Inspired by larger-than-life actual events, this crime thriller follows the rise and fall of Silk Road, the infamous darknet site that sent a seismic shock through the World Wide Web. Young, idealistic, and driven to succeed, Ross Ulbricht (Nick Robinson) creates the internet’s first unregulated marketplace: Silk Road. But when it becomes a multimillion-dollar pipeline for illicit drugs, Ross is set on a collision course with Rick Bowden (Jason Clarke), a disreputable and dangerously unpredictable DEA agent, who will use any means necessary to take him down.
David Kushner’s 2014 Rolling Stone article Dead End on Silk Road: Internet Crime Kingpin Ross Ulbricht's Big Fall, like most of the stuff I’ve read of Kushner’s, was fascinating. Indepth and educational journalism is rare these days but sometimes you just stumble upon greatness almost by accident; I read the Silk Road article after enjoying Kushner’s look at why 4Chan founder Christopher Poole left his site, and either of those pieces would make an excellent backdrop to a documentary about the subjects they cover, but a film? Don’t get me wrong, we’re talking about one of my favourite subjects here, but documentaries tend to do the articles or books more justice than a movie does purely because of the lack of reality in a film. Remember The Fifth Estate? Enjoyable but, Cumberbatch aside, it didn’t carry the weight of Leigh and Harding’s book, or Domscheit-Berg’s for that matter, and wasn’t anywhere near as good as Alex Gibney’s brilliant documentary. So how would Tiller Russell’s adaptation of a journalistic piece turn out?

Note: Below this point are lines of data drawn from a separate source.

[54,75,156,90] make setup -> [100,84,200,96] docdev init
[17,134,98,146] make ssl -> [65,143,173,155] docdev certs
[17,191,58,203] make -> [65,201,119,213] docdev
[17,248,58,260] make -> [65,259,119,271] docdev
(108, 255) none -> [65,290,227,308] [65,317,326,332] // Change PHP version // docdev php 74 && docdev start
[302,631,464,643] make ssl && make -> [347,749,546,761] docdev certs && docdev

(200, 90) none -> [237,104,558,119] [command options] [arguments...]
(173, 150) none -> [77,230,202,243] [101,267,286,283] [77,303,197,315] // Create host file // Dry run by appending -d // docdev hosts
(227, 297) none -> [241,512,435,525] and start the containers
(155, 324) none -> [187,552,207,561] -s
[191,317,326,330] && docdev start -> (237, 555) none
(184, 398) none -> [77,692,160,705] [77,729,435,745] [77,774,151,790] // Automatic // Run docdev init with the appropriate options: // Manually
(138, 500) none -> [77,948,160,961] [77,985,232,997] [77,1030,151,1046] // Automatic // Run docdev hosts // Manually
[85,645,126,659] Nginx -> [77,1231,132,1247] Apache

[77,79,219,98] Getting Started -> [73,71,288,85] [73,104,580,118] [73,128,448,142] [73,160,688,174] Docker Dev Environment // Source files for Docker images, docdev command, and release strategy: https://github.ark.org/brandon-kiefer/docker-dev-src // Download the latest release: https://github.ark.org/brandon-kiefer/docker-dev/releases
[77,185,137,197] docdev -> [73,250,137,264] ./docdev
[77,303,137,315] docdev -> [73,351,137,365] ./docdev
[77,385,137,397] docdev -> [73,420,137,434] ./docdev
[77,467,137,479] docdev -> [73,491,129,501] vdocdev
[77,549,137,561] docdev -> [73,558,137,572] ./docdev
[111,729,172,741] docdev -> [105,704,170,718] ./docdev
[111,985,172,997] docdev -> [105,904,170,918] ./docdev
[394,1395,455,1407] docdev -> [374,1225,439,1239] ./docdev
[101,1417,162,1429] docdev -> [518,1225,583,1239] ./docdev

Well... pretty much like The Fifth Estate really. The story just isn’t as interesting when it’s slightly fictionalised to play as character pieces, it drags quite a lot, doesn’t really make the audience pick a side and, if you’re watching this without prior knowledge that it’s based on real people and actual events, you’ll wonder what you’re supposed to care about. There are some good performances and it’s not a terrible movie but it suffers from being style over substance and, unfortunately, the substance is what’s important in this matter. Nick Robinson as Ross Ulbricht is great, and Robinson is obviously a talent, and Jason Clarke was his ever-reliable self but, whilst Silk Road is very watchable, I finished with a huge sense of disappointment.
It may be that my disappointment is caused by my knowledge that previous non-documentary films I've watched which also covered these fascinating real people and events, have lacked any real depth due to the facts of the cases being better than anything fiction can bring to it, so I may be tarring Silk Road with the same brush. However, when you’ve seen that there can be excellent films based on internet pioneers or real journalists, like The Social Network or Spotlight, you can only hope that, one day, all similar films will be as gripping. One day we will get a movie based on one of these situations/groups/people, maybe directed by someone like David Fincher or a filmmaker of that stature, and it will blow me away. Alas, today is not that day.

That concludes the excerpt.